▸ Data for the task
==========

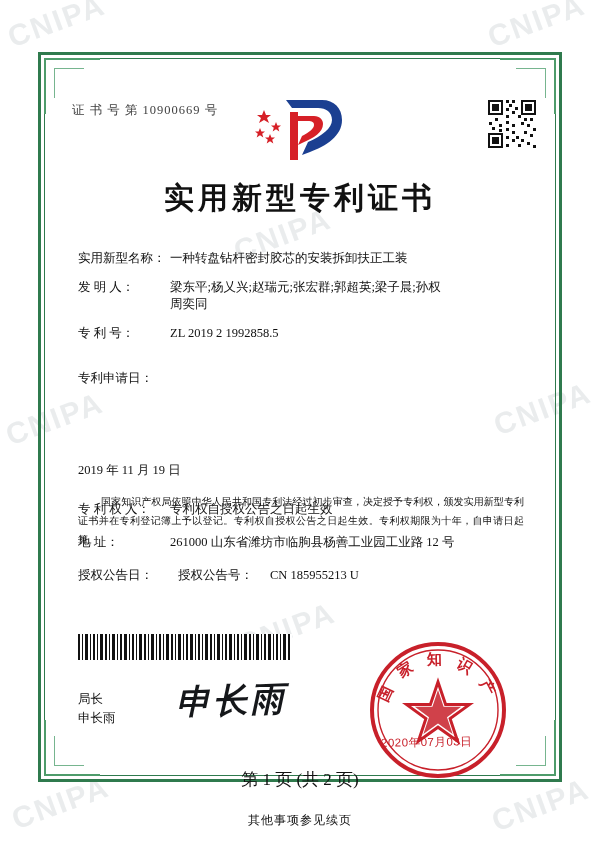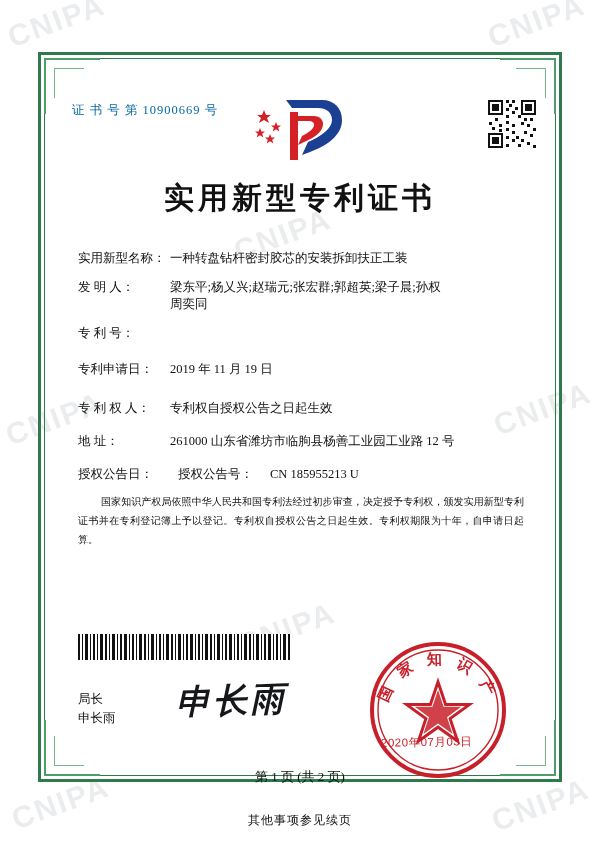--- a/index.html
+++ b/index.html
@@ -90,7 +90,7 @@
     left: 72px; top: 102px;
     font-size: 12.5px;
     letter-spacing: 1px;
-    color: #0369a1;
+    color: #404040;
   }
 
   .emblem {

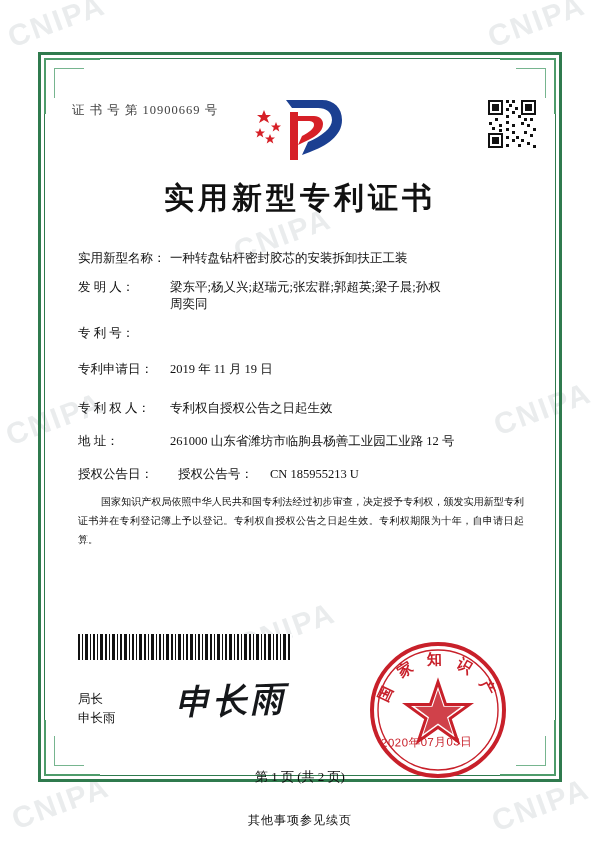--- a/index.html
+++ b/index.html
@@ -335,6 +335,7 @@
 
     <div class="row">
       <div class="lbl">专 利 号：</div>
+      <div class="val">ZL 2019 2 1992858.5</div>
     </div>
 
     <div class="row" style="margin-top:19px;">

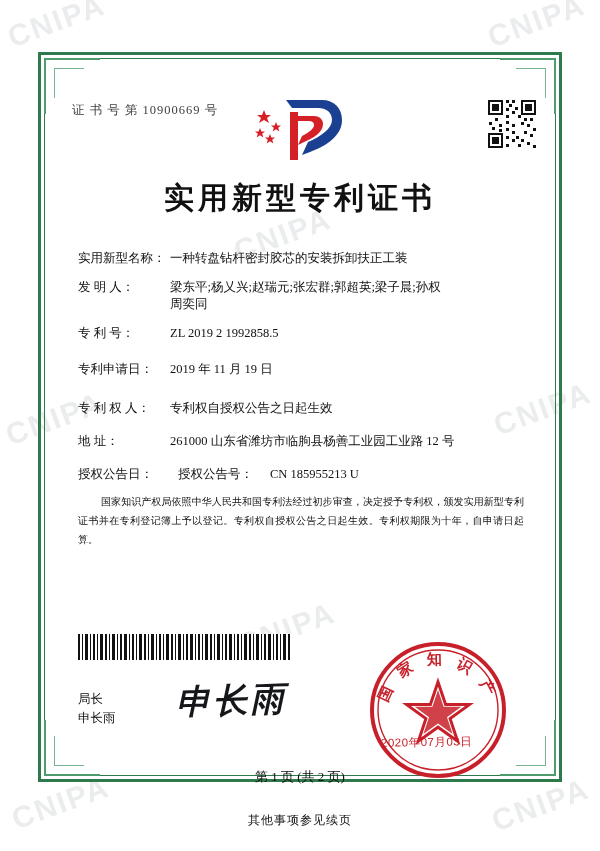--- a/index.html
+++ b/index.html
@@ -338,7 +338,7 @@
       <div class="val">ZL 2019 2 1992858.5</div>
     </div>
 
-    <div class="row" style="margin-top:19px;">
+    <div class="row" style="margin-top:28px;flex-direction:column;">
       <div class="lbl">专利申请日：</div>
       <div class="val">2019 年 11 月 19 日</div>
     </div>

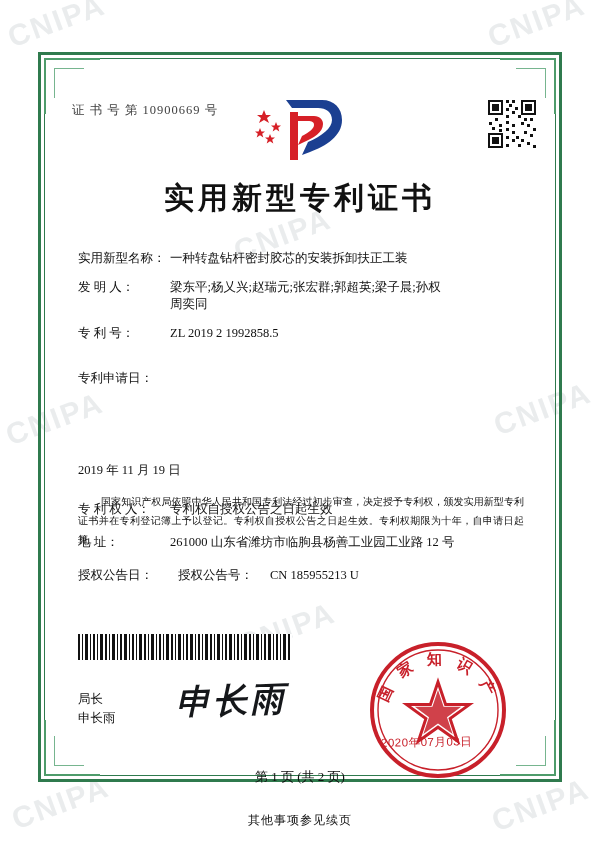--- a/index.html
+++ b/index.html
@@ -216,7 +216,7 @@
     position: absolute;
     left: 0; right: 0; top: 768px;
     text-align: center;
-    font-size: 13px;
+    font-size: 17px;
     color: #111;
   }
   .note-foot {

==========

▸ Exercise directions
Return a copy of every line in the records that includes the string "color".

▸ Written response
-    color: #0369a1;
+    color: #404040;
     color: #111;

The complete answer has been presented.